Handlungsbedarf sieht Stephanus Neubauer auch beim Wickendorfer Kindergarten. Hier will er eine Generalsanierung anstreben, wobei ein neues Raumprogramm zugrunde gelegt werden soll. Auf der To-Do-Liste für Wickendorf stehen außerdem noch die Brücken- und Bachgeländer, bei denen etwas passieren müsse, sowie die Installierung einer Straßenbeleuchtung von der Fibigstraße in Richtung Sportplatz.
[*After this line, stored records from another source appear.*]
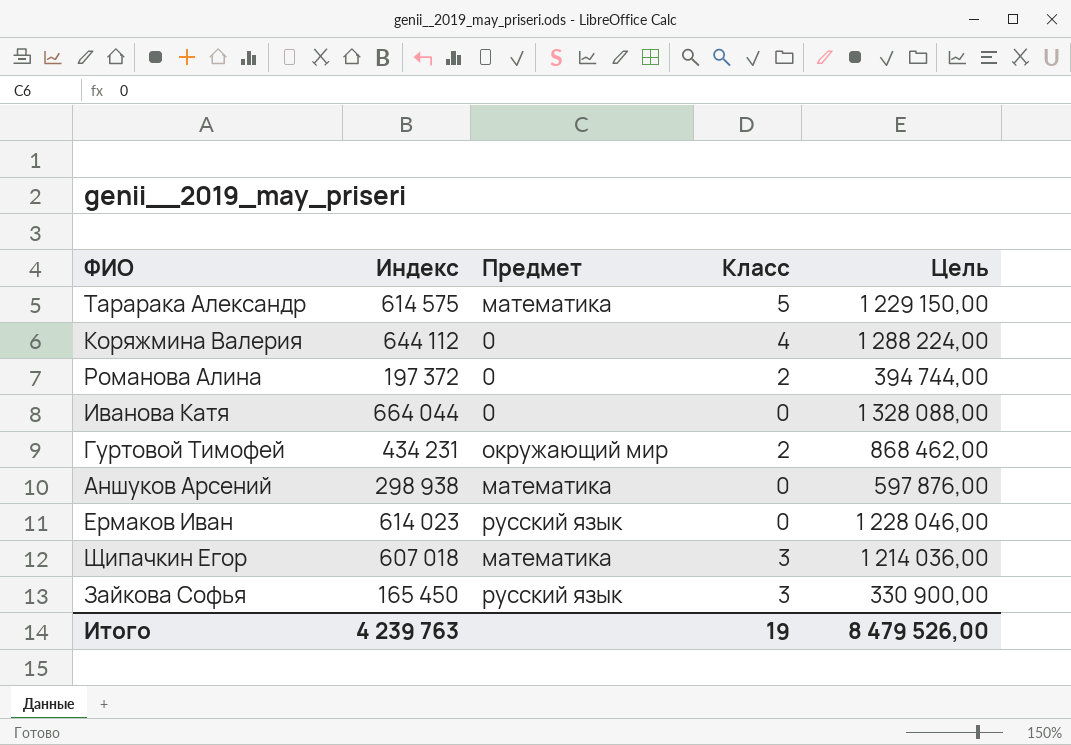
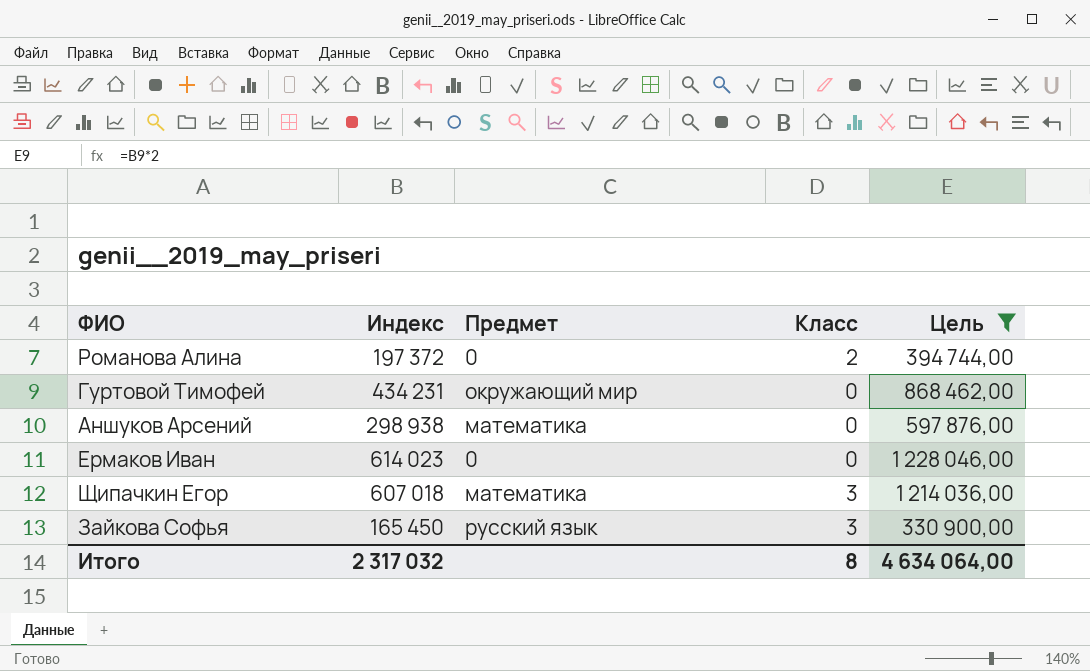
filter: none -> Цель <= 1 228 046,00
Гуртовой Тимофей | Класс: 2 -> 0
Ермаков Иван | Предмет: русский язык -> 0
Итого | Индекс: 4 239 763 -> 2 317 032
Итого | Класс: 19 -> 8
Итого | Цель: 8 479 526,00 -> 4 634 064,00

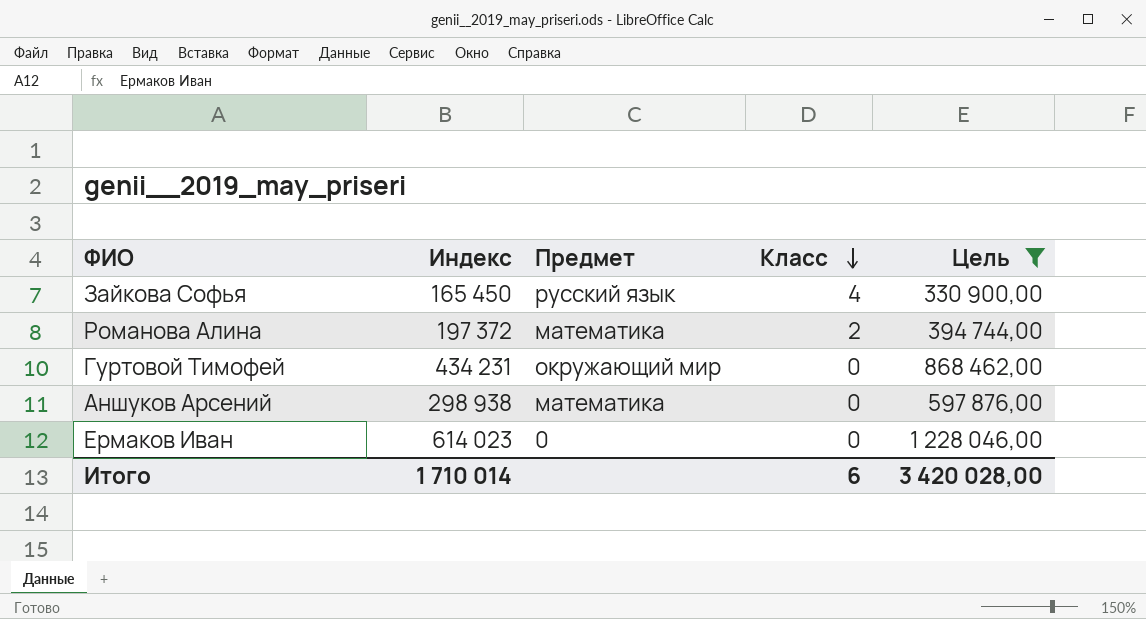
row order: none -> Класс descending
row Щипачкин Егор: 607 018 | математика | 3 | 1 214 036,00 -> none
Зайкова Софья | Класс: 3 -> 4
Романова Алина | Предмет: 0 -> математика
Итого | Индекс: 2 317 032 -> 1 710 014
Итого | Класс: 8 -> 6
Итого | Цель: 4 634 064,00 -> 3 420 028,00

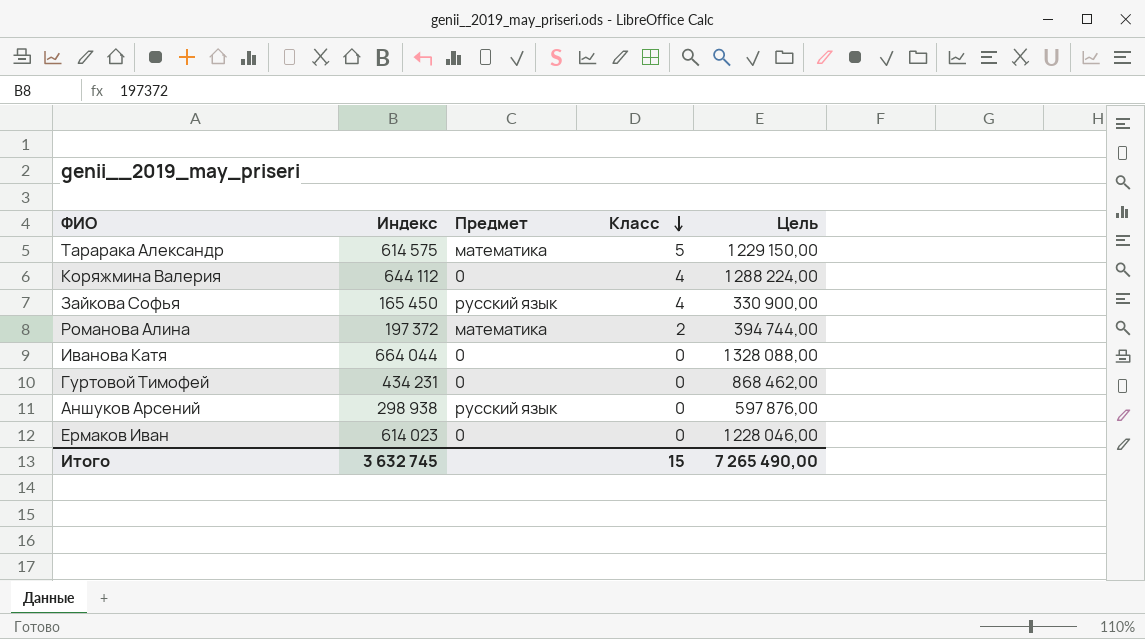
filter: Цель <= 1 228 046,00 -> none
Гуртовой Тимофей | Предмет: окружающий мир -> 0
Аншуков Арсений | Предмет: математика -> русский язык
Итого | Индекс: 1 710 014 -> 3 632 745
Итого | Класс: 6 -> 15
Итого | Цель: 3 420 028,00 -> 7 265 490,00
Eine gute Sache wäre es auch, wenn zwischen Teuschnitz und Wickendorf ein Rad- und Gehweg geschaffen werden könnte.

"Es gibt viel zu tun, in einer Legislaturperiode kann das ein Bürgermeister nicht schaffen!" Stephanus Neubauer will deshalb auch eine zweite Kandidatur anstreben, um die gesteckten Ziele auch alle umsetzen zu können.

Während des Gesprächs wird deutlich: Neubauer möchte nicht nur Bürgermeister werden, sondern er will. "Ich bin in Teuschnitz geboren und aufgewachsen, dou bi ich derham!", betont er. Und was gebe es Schöneres, als seine Heimat gemeinsam mit einem engagierten Stadtratsgremium und den Bürgern gestalten zu können.